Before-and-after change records
======
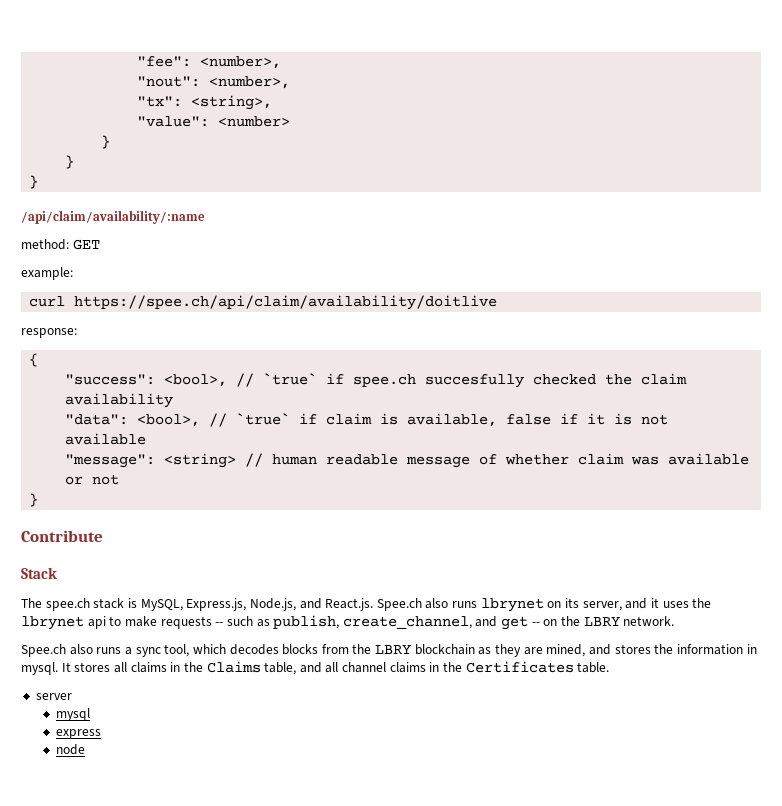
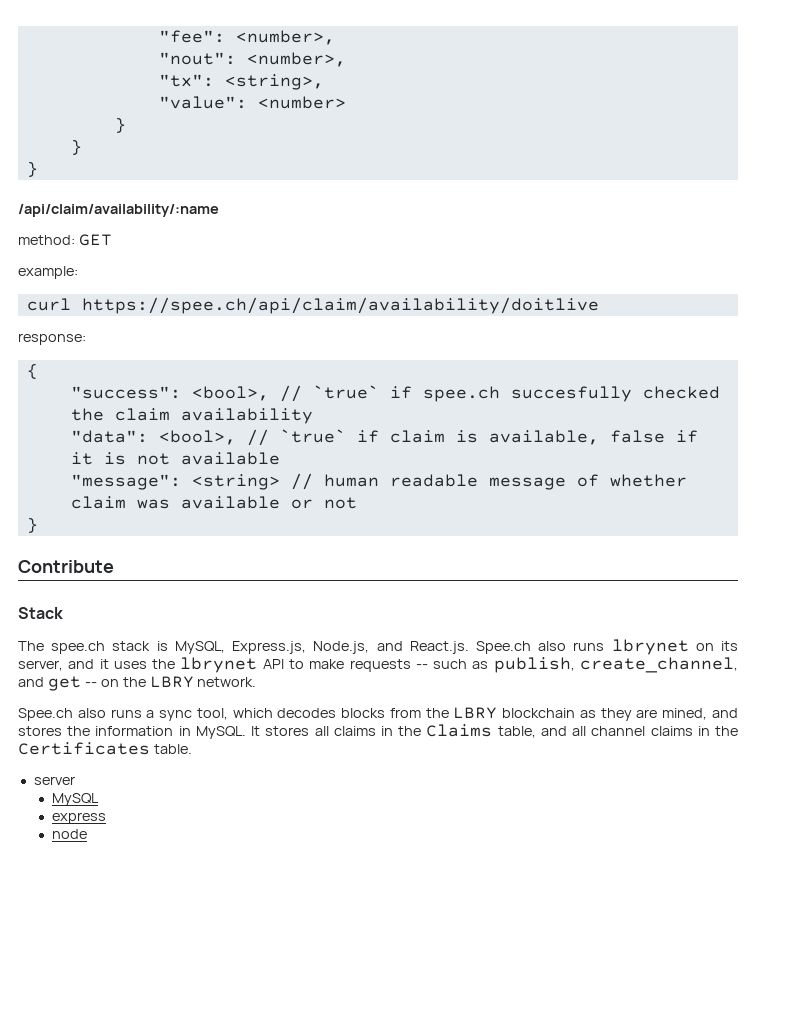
- The spee.ch stack is MySQL, Express.js, Node.js, and React.js. Spee.ch also runs lbrynet on its server, and it uses the lbrynet api to make requests -- such as publish, create_channel, and get -- on the LBRY network.
+ The spee.ch stack is MySQL, Express.js, Node.js, and React.js. Spee.ch also runs lbrynet on its server, and it uses the lbrynet API to make requests -- such as publish, create_channel, and get -- on the LBRY network.
- Spee.ch also runs a sync tool, which decodes blocks from the LBRY blockchain as they are mined, and stores the information in mysql.
+ Spee.ch also runs a sync tool, which decodes blocks from the LBRY blockchain as they are mined, and stores the information in MySQL.
- mysql
+ MySQL

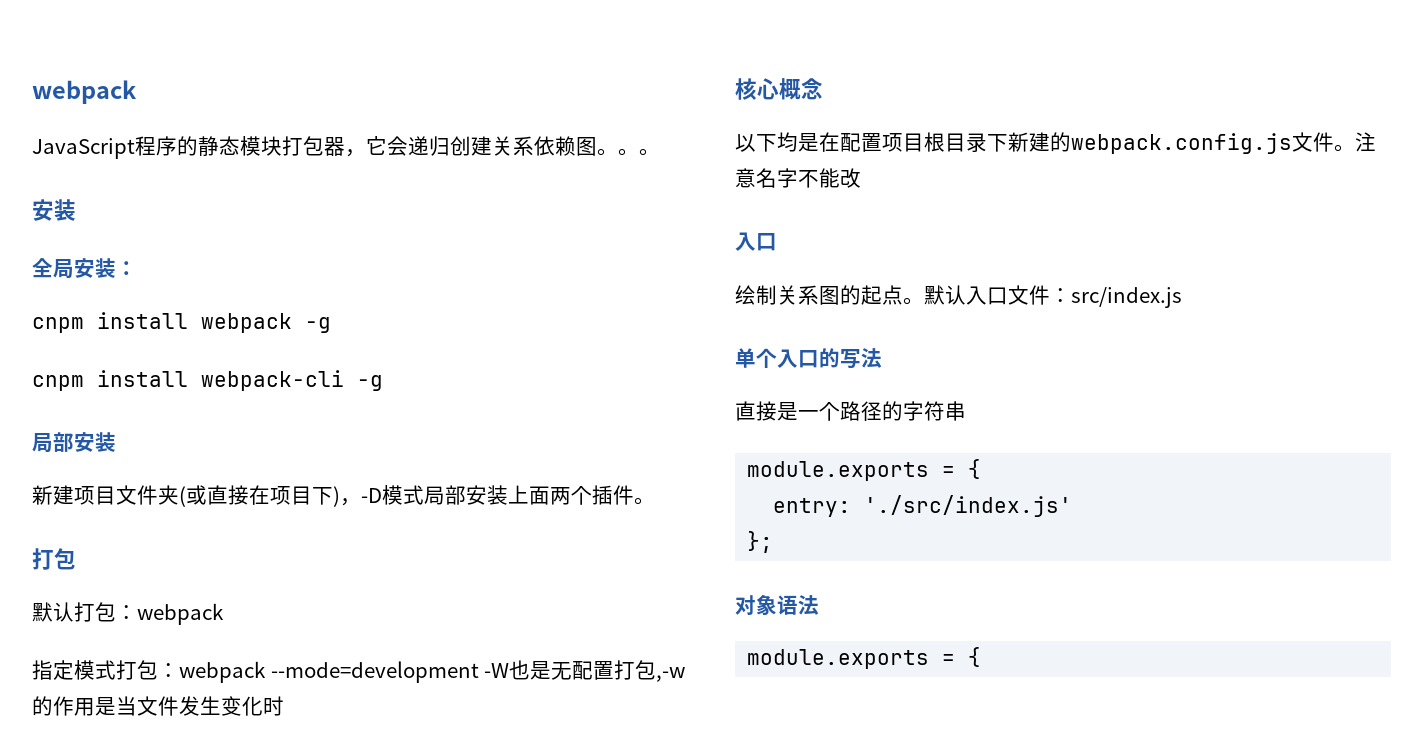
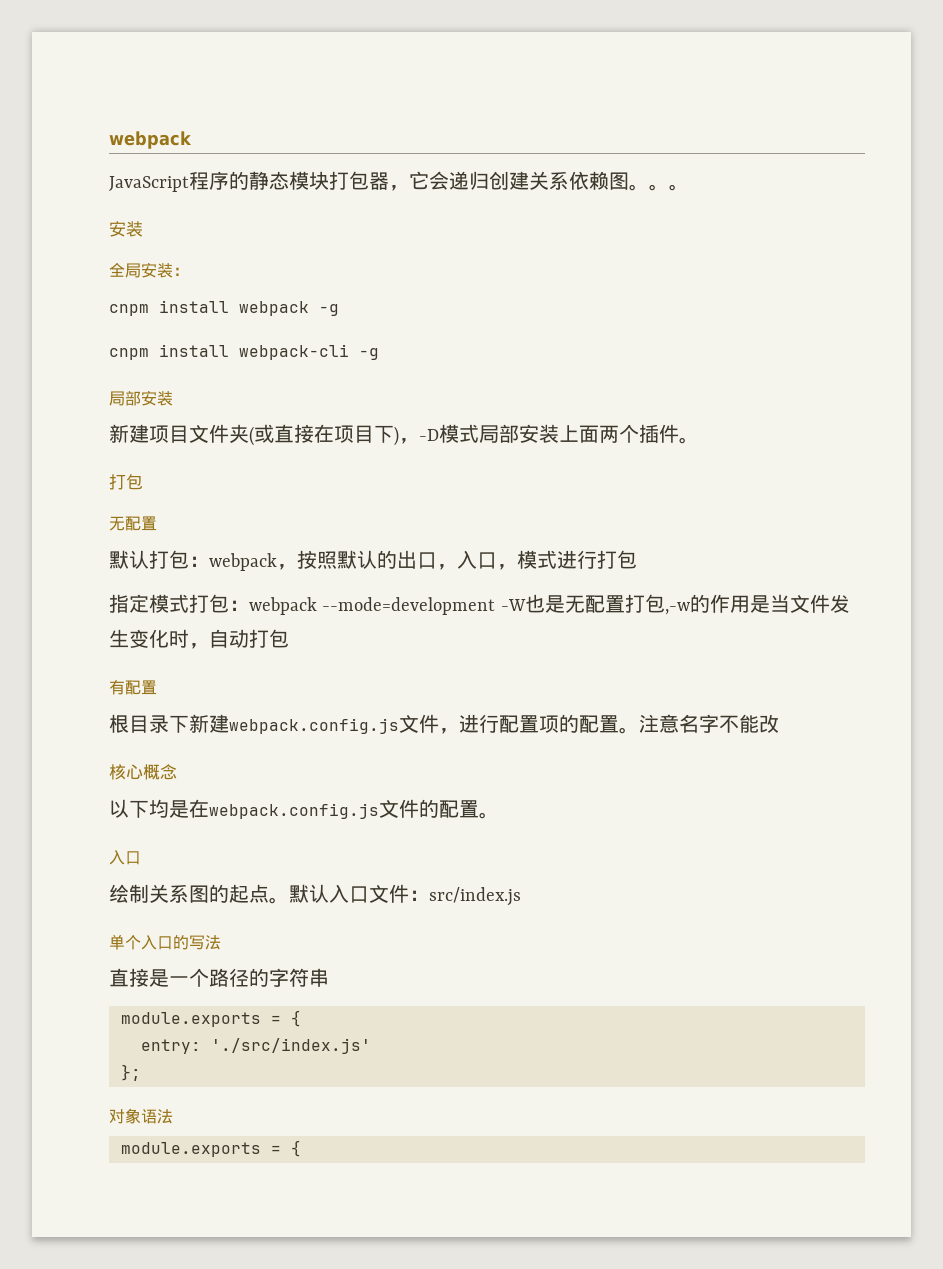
  新建项目文件夹(或直接在项目下)，-D模式局部安装上面两个插件。
  打包
+ 无配置
- 默认打包：webpack
+ 默认打包：webpack，按照默认的出口，入口，模式进行打包
- 指定模式打包：webpack --mode=development -W也是无配置打包,-w的作用是当文件发生变化时
+ 指定模式打包：webpack --mode=development -W也是无配置打包,-w的作用是当文件发生变化时，自动打包
+ 有配置
+ 根目录下新建webpack.config.js文件，进行配置项的配置。注意名字不能改
- 以下均是在配置项目根目录下新建的webpack.config.js文件。注意名字不能改
+ 以下均是在webpack.config.js文件的配置。

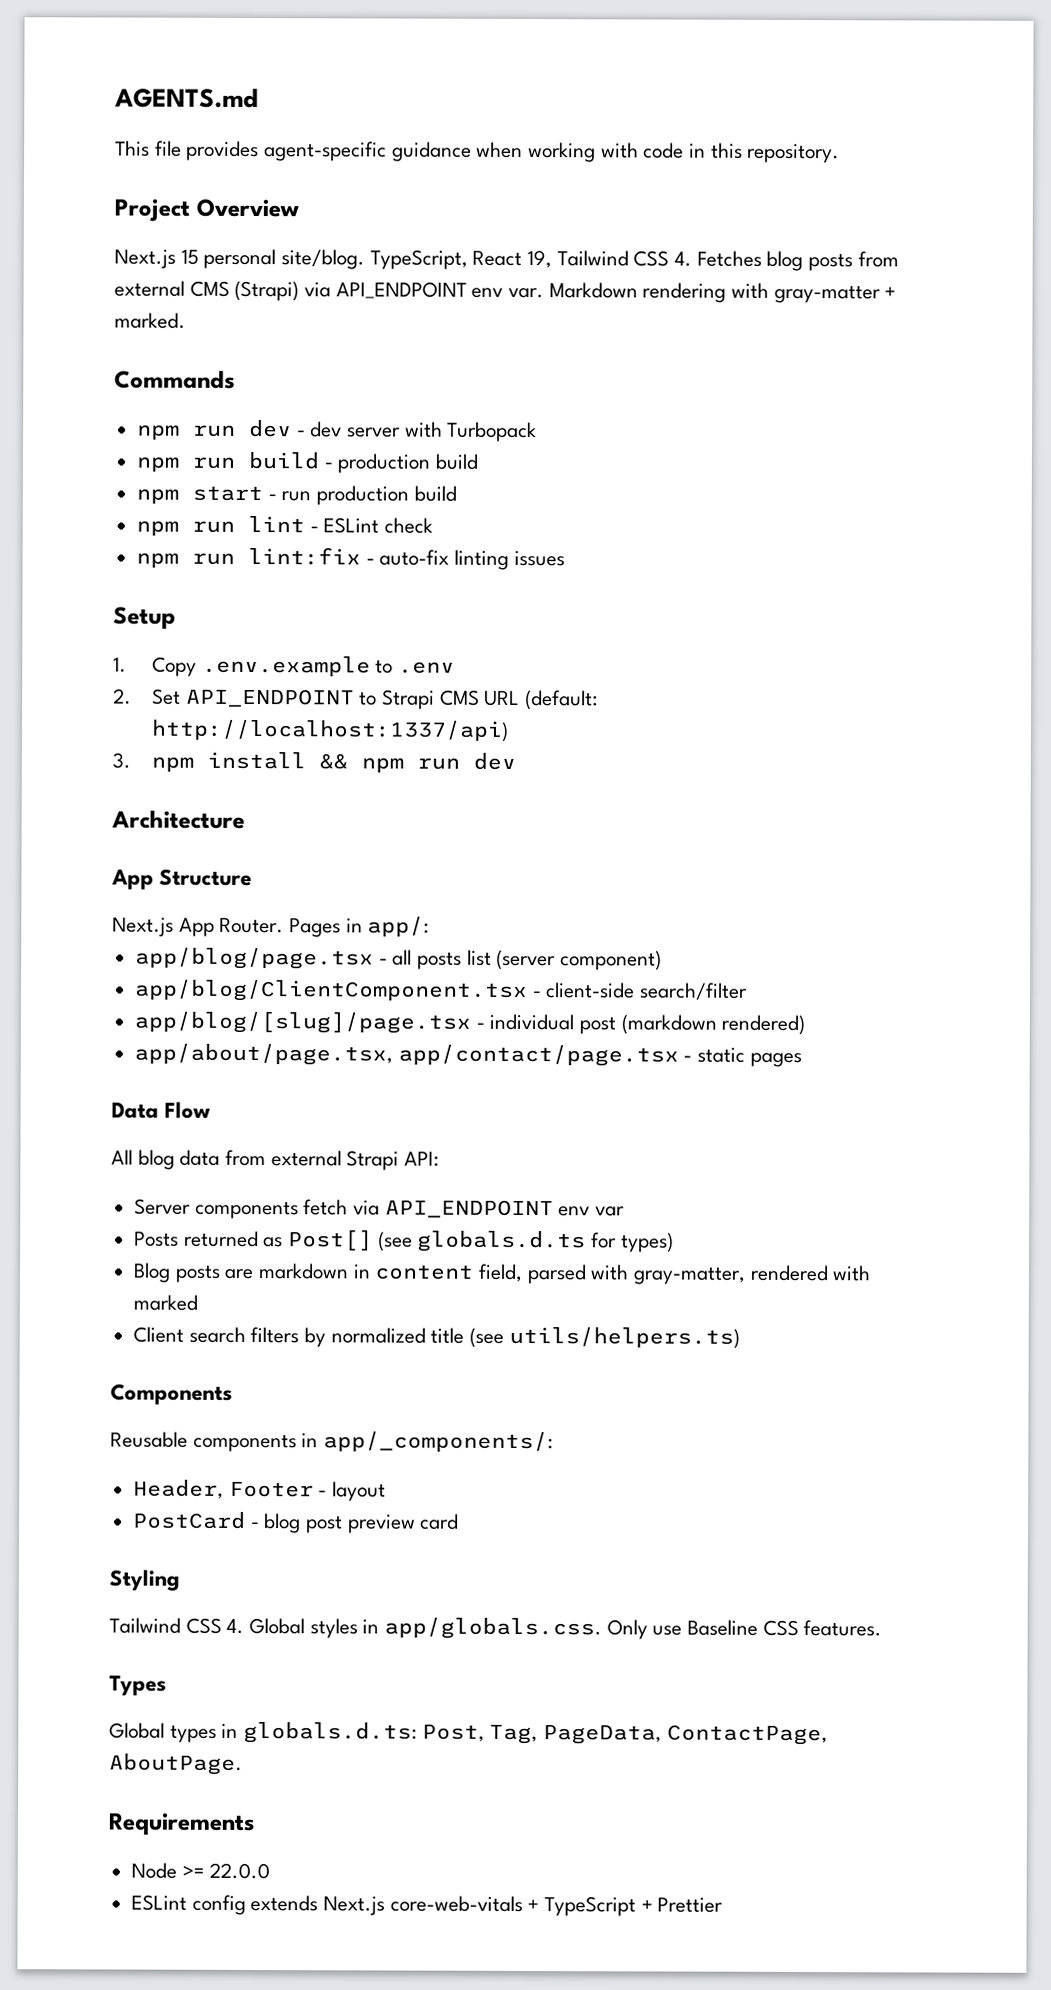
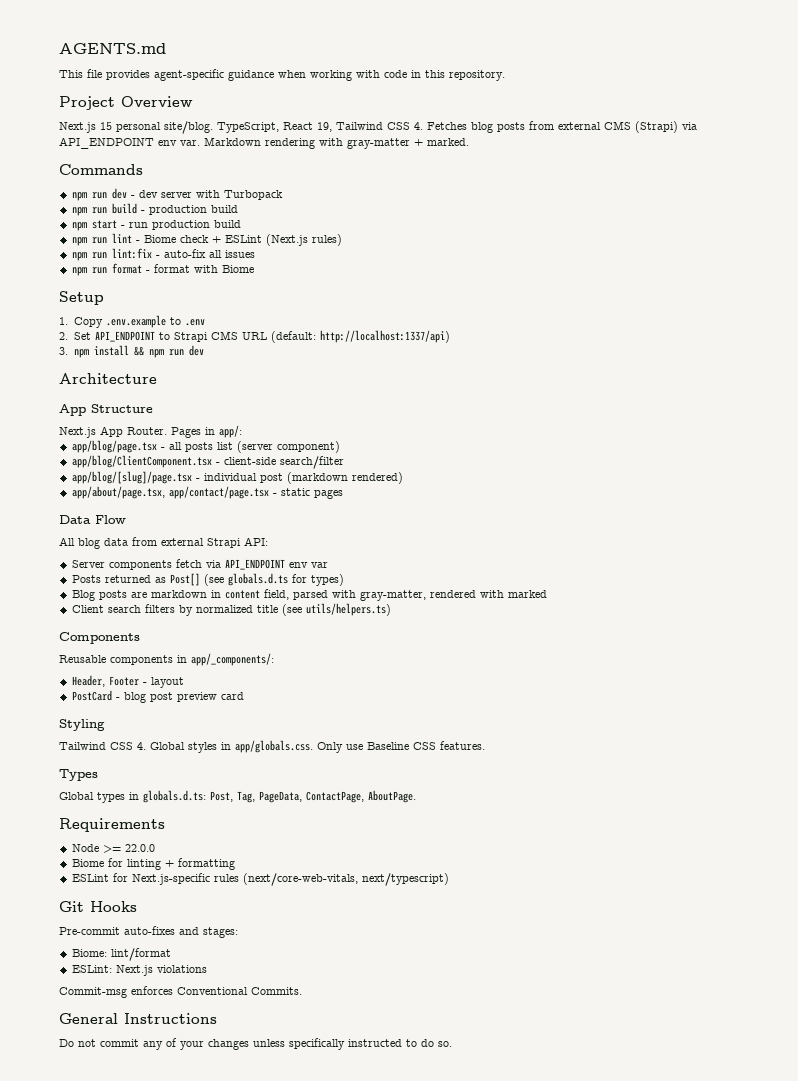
- npm run lint - ESLint check
+ npm run lint - Biome check + ESLint (Next.js rules)
- npm run lint:fix - auto-fix linting issues
+ npm run lint:fix - auto-fix all issues
+ npm run format - format with Biome
- ESLint config extends Next.js core-web-vitals + TypeScript + Prettier
+ Biome for linting + formatting
+ ESLint for Next.js-specific rules (next/core-web-vitals, next/typescript)
+ Git Hooks
+ Pre-commit auto-fixes and stages:
+ Biome: lint/format
+ ESLint: Next.js violations
+ Commit-msg enforces Conventional Commits.
+ General Instructions
+ Do not commit any of your changes unless specifically instructed to do so.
======
Although the records contain pictures, the copy should hold only their text, reproduced exactly.

- The spee.ch stack is MySQL, Express.js, Node.js, and React.js. Spee.ch also runs lbrynet on its server, and it uses the lbrynet api to make requests -- such as publish, create_channel, and get -- on the LBRY network.
+ The spee.ch stack is MySQL, Express.js, Node.js, and React.js. Spee.ch also runs lbrynet on its server, and it uses the lbrynet API to make requests -- such as publish, create_channel, and get -- on the LBRY network.
- Spee.ch also runs a sync tool, which decodes blocks from the LBRY blockchain as they are mined, and stores the information in mysql.
+ Spee.ch also runs a sync tool, which decodes blocks from the LBRY blockchain as they are mined, and stores the information in MySQL.
- mysql
+ MySQL

  新建项目文件夹(或直接在项目下)，-D模式局部安装上面两个插件。
  打包
+ 无配置
- 默认打包：webpack
+ 默认打包：webpack，按照默认的出口，入口，模式进行打包
- 指定模式打包：webpack --mode=development -W也是无配置打包,-w的作用是当文件发生变化时
+ 指定模式打包：webpack --mode=development -W也是无配置打包,-w的作用是当文件发生变化时，自动打包
+ 有配置
+ 根目录下新建webpack.config.js文件，进行配置项的配置。注意名字不能改
- 以下均是在配置项目根目录下新建的webpack.config.js文件。注意名字不能改
+ 以下均是在webpack.config.js文件的配置。

- npm run lint - ESLint check
+ npm run lint - Biome check + ESLint (Next.js rules)
- npm run lint:fix - auto-fix linting issues
+ npm run lint:fix - auto-fix all issues
+ npm run format - format with Biome
- ESLint config extends Next.js core-web-vitals + TypeScript + Prettier
+ Biome for linting + formatting
+ ESLint for Next.js-specific rules (next/core-web-vitals, next/typescript)
+ Git Hooks
+ Pre-commit auto-fixes and stages:
+ Biome: lint/format
+ ESLint: Next.js violations
+ Commit-msg enforces Conventional Commits.
+ General Instructions
+ Do not commit any of your changes unless specifically instructed to do so.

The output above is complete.